The inevitable is getting closer. What is? Well, real life I’d say. Not that I’ve been living in a fantasy realm with unicorns galloping into the sunset and fountains pouring chocolate but… Hmm chocolate! Sorry, that’s another story. Back to the point: But studying has been sort of a security. There was always a new year ahead of me. There was nowhere else to go and admittedly, I’m too conscientious to get myself kicked out of school… So after every semester there came another. Until now.

Basically, ever since I can remember I’ve been studying. No, seriously. That’s been my whole life. From the age of six up to now… My dad told me once, that I won’t ever have so much time and money that I have now in my study years. At first I had to laugh. I mean, the depths of my purse where quite clearly visible and wow, managing uni, a part-time job, meeting friends, and tiding up your room from time to time was challenging enough already. Surely he must have been kidding.

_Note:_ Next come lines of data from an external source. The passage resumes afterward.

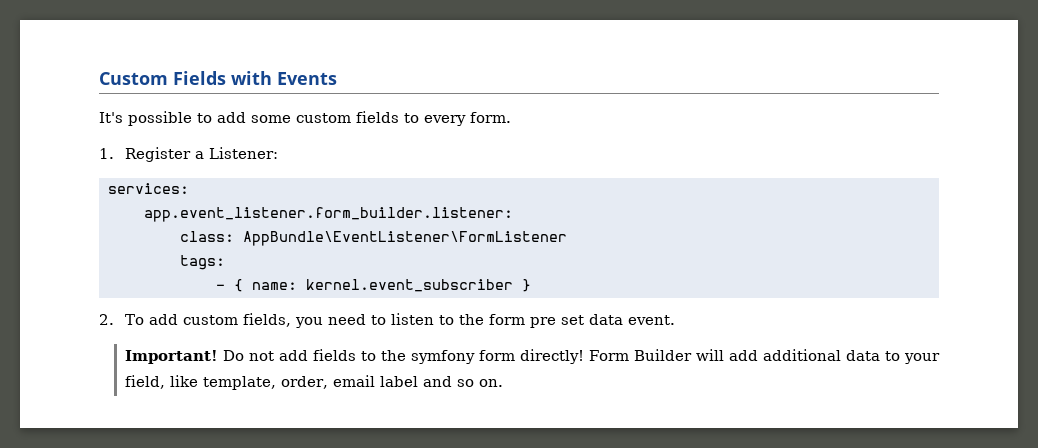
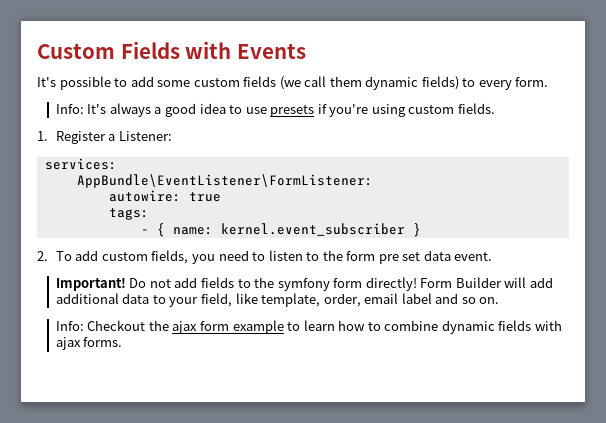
- It's possible to add some custom fields to every form.
+ It's possible to add some custom fields (we call them dynamic fields) to every form.
+ Info: It's always a good idea to use presets if you're using custom fields.
- app.event_listener.form_builder.listener:
- class: AppBundle\EventListener\FormListener
+ AppBundle\EventListener\FormListener:
+ autowire: true
+ Info: Checkout the ajax form example to learn how to combine dynamic fields with ajax forms.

However, with hindsight I realised how right he was. Arranging things with working people or kids-raising people is damn difficult! They were lucky enough that I could always adjust my “full” timetable to theirs…And imagine when you yourself are actually working! Phew…

Student life is the best as they say. And often you realise only when it’s over. I can claim that I’m aware of it already. Maybe that’s why I dread the change that’s approaching. It takes a lot more responsibility and a quite different time management. Not that I would be the type to avoid responsibility but I just don’t feel ready to be a “proper adult” yet. Bye bye getting up at 11 a.m. during the week. Bye procrastination and staying up late. I don’t know what else I’ll have to say farewell to.

Surely I don’t want to go around moaning that graduating and getting a job is the end of the world. And undoubtedly, it’s going to bring many advantages, new opportunities and acquaintances. But right now it’s seems freaking scary to me. And to all of you feeling the same, I just want you to know, that you are not alone! Even if everybody around you looks like they’ve got it all figured out. Well, they don’t. Or if they truly have, then you can still look at me and comfort yourselves.

I’ve got the feeling that every day new questions emerge in my mind. Okay, what job do you actually want? What are you supposed to do right after graduating? Which offices do you have to visit? And later… what about your friends? Will they still have time to meet up and have fun? Will they stay in the same city or even country?

To conclude on a more positive note I’d like to say that we all have our fears and it’s completely okay for we are just human. As everything unknown I had to face, I’ll have to confront this new period of my life as well. From experience I know that it all comes gradually. It won’t be a giant wave that sweeps everything away and leaves only chaos. Step by step it’ll fall into place. And it’ll be fine, right? Right.